Nick Chubb, Leonard Fournette and Jalen Hurd.

Three former five-star prospects who have all panned out early in their respective careers. How often can that be said in the age of inflated scouting reports by various recruiting services?

Not often.

RELATED: Running backs will own the SEC next season

It’s incredible to think about this trio’s opportunity at owning the SEC next season, all capable of 1,000-plus yard seasons for championship contenders. Chubb will no longer play in the shadow of Todd Gurley, Fournette becomes the primary option for Cam Cameron and Hurd’s total touches should increase substantially as a run-receiving threat alongside quarterback Joshua Dobbs in Tennessee’s spread.

There’s another rising sophomore who wants his piece of the SEC pie, too. Lesser-known back Ralph Webb who won the starting job over Vanderbilt over Jerron Seymour as a true freshman finished with 907 yards and four touchdowns on an offense that fired its coordinator.

Which one of these four has the edge?

By most accounts, Nick Chubb was the biggest surprise in an overcrowded backfield at Georgia rushing for 1,547 yards — most coming after Gurley’s suspension began on Oct. 11. Fournette and Hurd each have a slightly different skill set, more power than speed thanks to tremendous size.

2014 season for SEC freshman RBs

  • Nick Chubb, Georgia — 219 carries, 1,547 yards, 14 TD (SEC-high)
  • Leonard Fournette, LSU — 187 carries, 1,084 yards, 10 TD
  • Ralph Webb, Vanderbilt — 212 carries, 907 yards, 4 TD
  • Jalen Hurd, Tennessee — 190 carries, 899 yards, 5 TD

In recent years, touted incoming freshmen running backs have made quite a splash in the SEC, but you would be hard-pressed to find a quartet this dominant.

Palmetto State five-star Marcus Lattimore rushed for 1,197 yards at South Carolina as the nation’s top-ranked newcomer in 2010, 104 yards more than Auburn freshman Michael Dyer, while Todd Gurley and T.J. Yeldon each posted 1,000-yard seasons as rookies two years later.

Over the last decade, the only comparable group to this season’s crop along with the Gurley-Yeldon combo came in 2004 when two freshmen ballcarriers hit 1,000-yards — Alabama’s Kenneth Darby and Mississippi State’s Jerious Norwood — while another finished with 875 (Thomas Brown, Georgia).

In the era of quarterback-driven offenses, there’s something to be said for teams who can still move the football — and score a ton of points — between the tackles.
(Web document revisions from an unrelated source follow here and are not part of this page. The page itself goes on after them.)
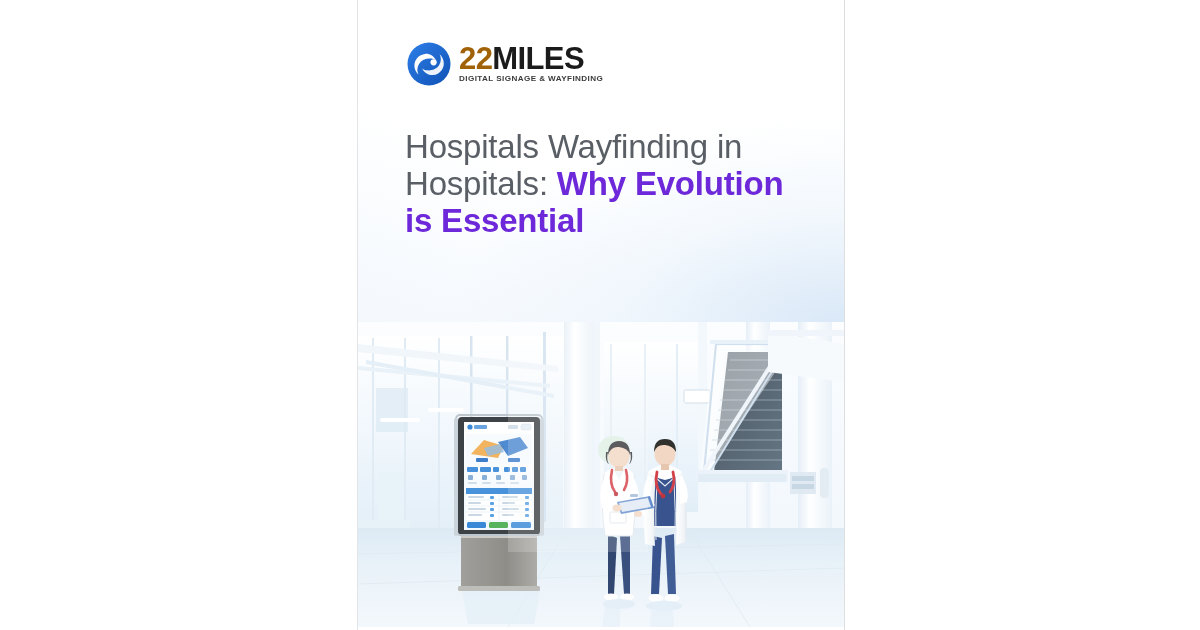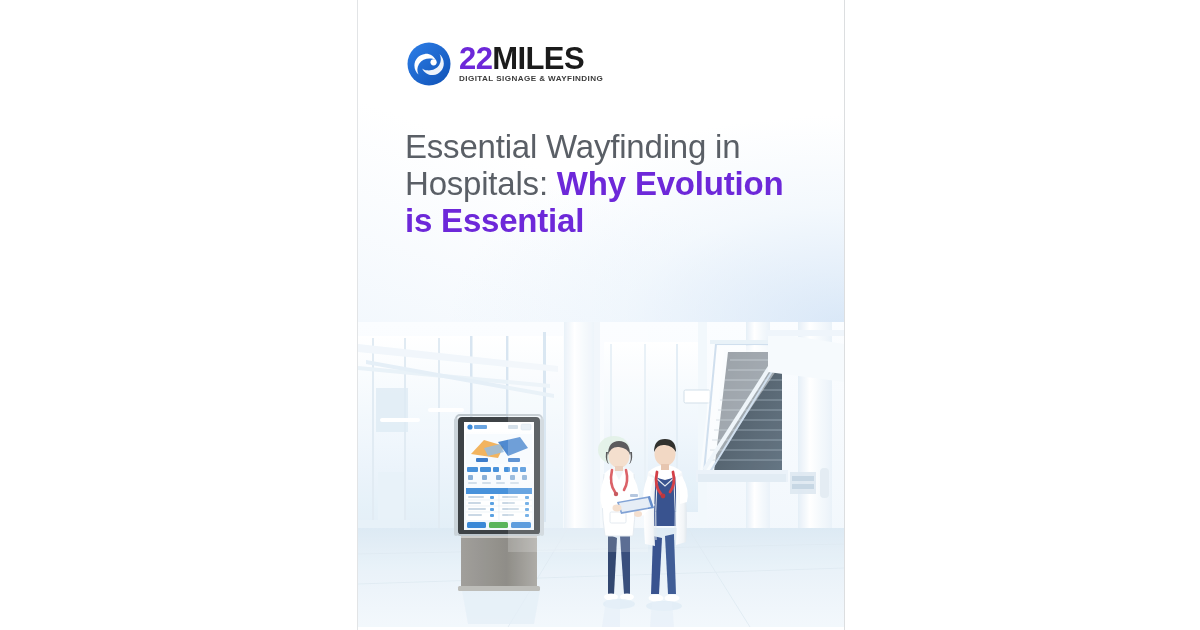"22" .logo-title .t-22 { color: #6d28d9 -> #a16207 }
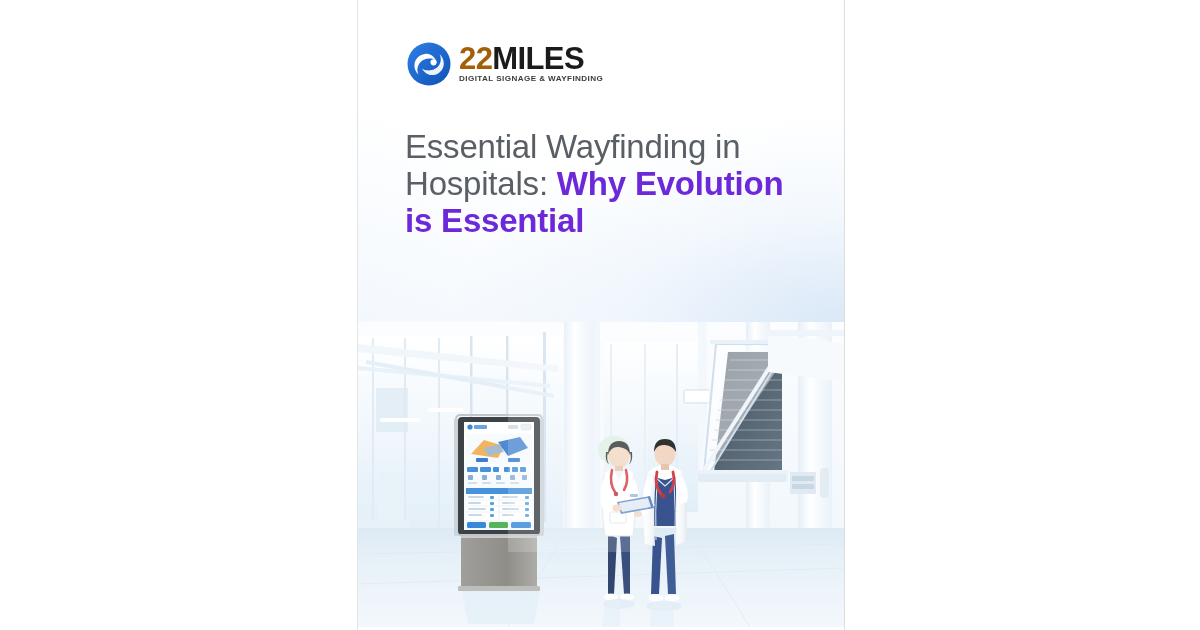"Essential Wayfinding in" span.light { text: Essential -> Hospitals }
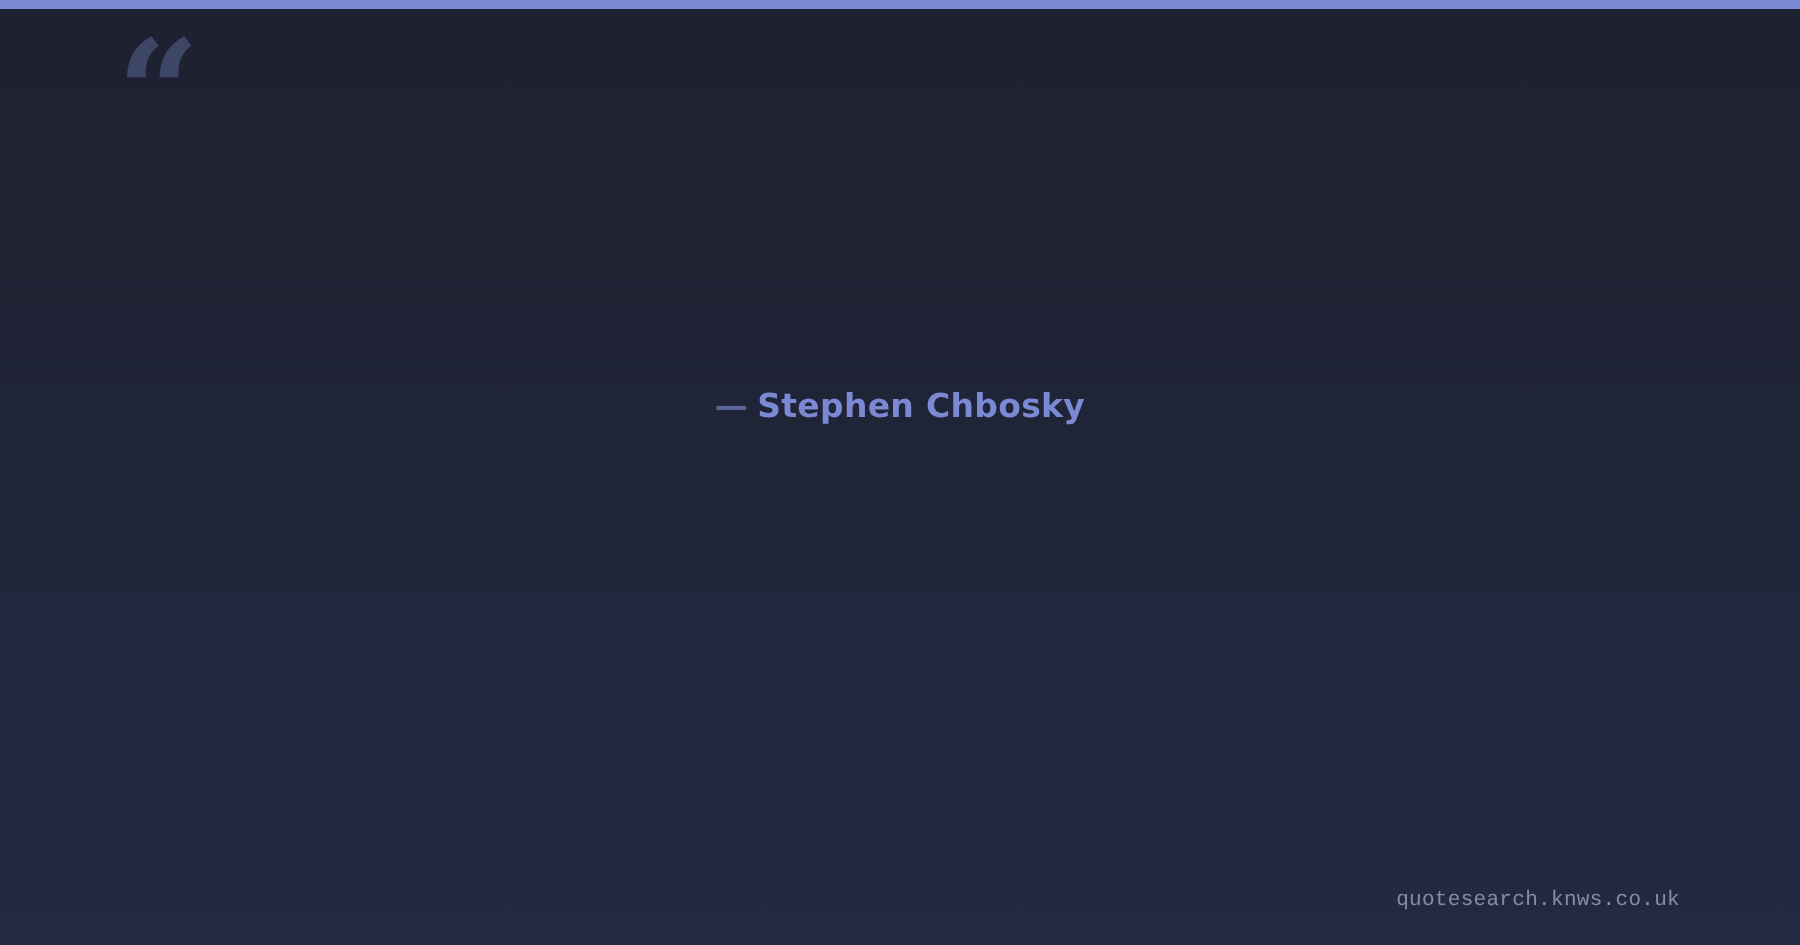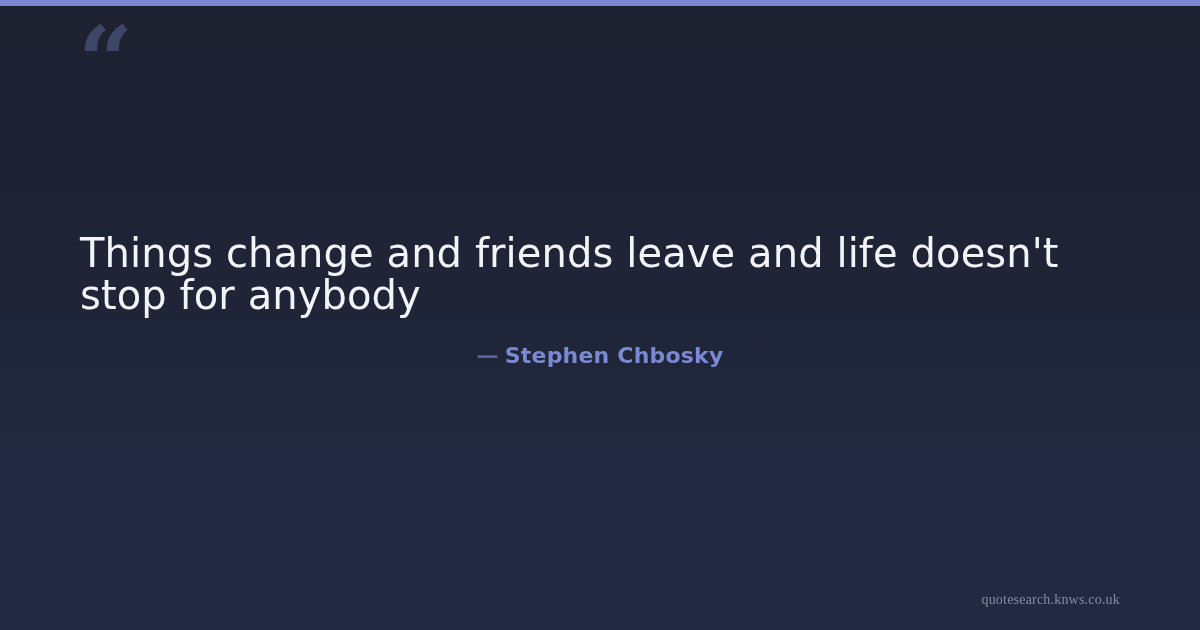"Things change and friends leave" p.quote-text { html: <p>Things change and friends leave and life doesn't stop for anybody</p> -> none }
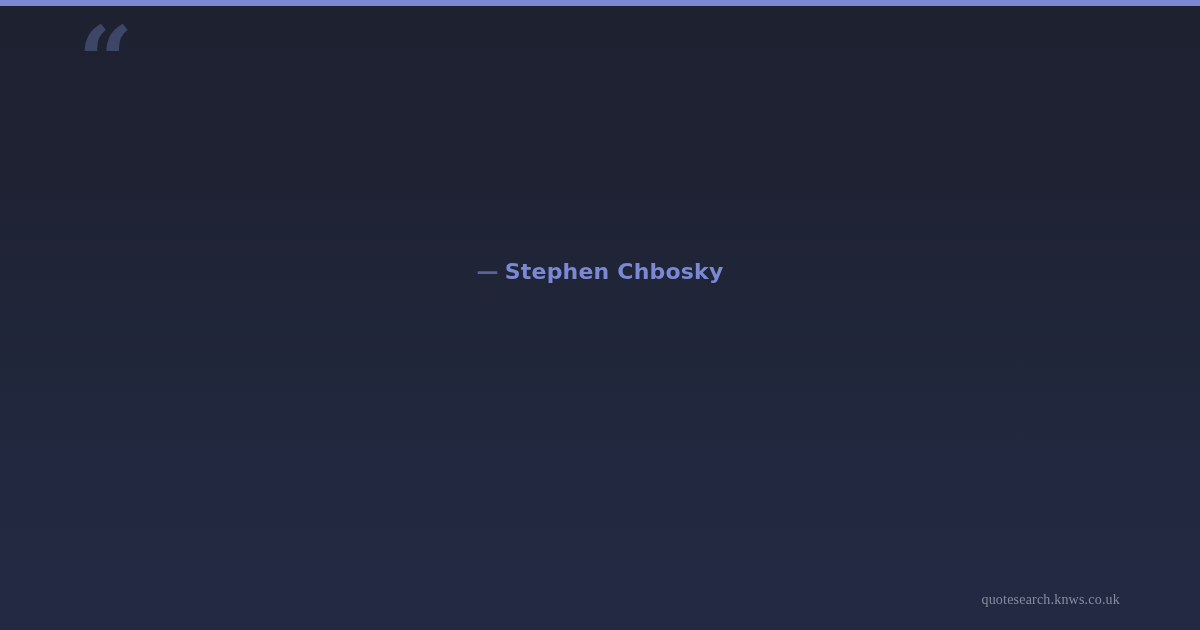"quotesearch.knws.co.uk" .watermark { font-family: Liberation Serif, serif -> Liberation Mono, monospace }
Thanks to Chubb’s expertise, Georgia averaged a school-record 41.3 points per game during Mike Bobo’s final campaign as offensive coordinator.

The points totals weren’t nearly as impressive at Tennessee, LSU and Vanderbilt who each finished ninth or worst in scoring and total offense. Spotty quarterback play doomed the Tigers and Commodores, but the Vols showed why they are a 2015 threat after Dobbs took over as starter in November and led Tennessee to four wins — and 185 total points — over its final five games.

If these four running backs can stay healthy next season and beyond, at least three — Chubb, Fournette and Hurd — should be early-entry NFL draft picks in 2017.